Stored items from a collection
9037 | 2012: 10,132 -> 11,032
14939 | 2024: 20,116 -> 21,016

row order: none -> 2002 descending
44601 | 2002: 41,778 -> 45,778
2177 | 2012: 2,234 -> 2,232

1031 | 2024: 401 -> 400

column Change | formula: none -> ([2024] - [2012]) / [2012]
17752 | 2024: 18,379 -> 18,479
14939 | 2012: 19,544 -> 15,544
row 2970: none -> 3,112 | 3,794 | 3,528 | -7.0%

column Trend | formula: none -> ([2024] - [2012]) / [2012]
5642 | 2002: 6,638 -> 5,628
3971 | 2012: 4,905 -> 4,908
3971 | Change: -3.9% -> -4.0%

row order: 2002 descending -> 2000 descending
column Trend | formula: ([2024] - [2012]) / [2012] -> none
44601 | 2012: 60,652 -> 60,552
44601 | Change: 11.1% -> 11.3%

» **Task description**
The expected answer is every line in the data above that carries the string "order".

» **Response area**
row order: none -> 2002 descending
row order: 2002 descending -> 2000 descending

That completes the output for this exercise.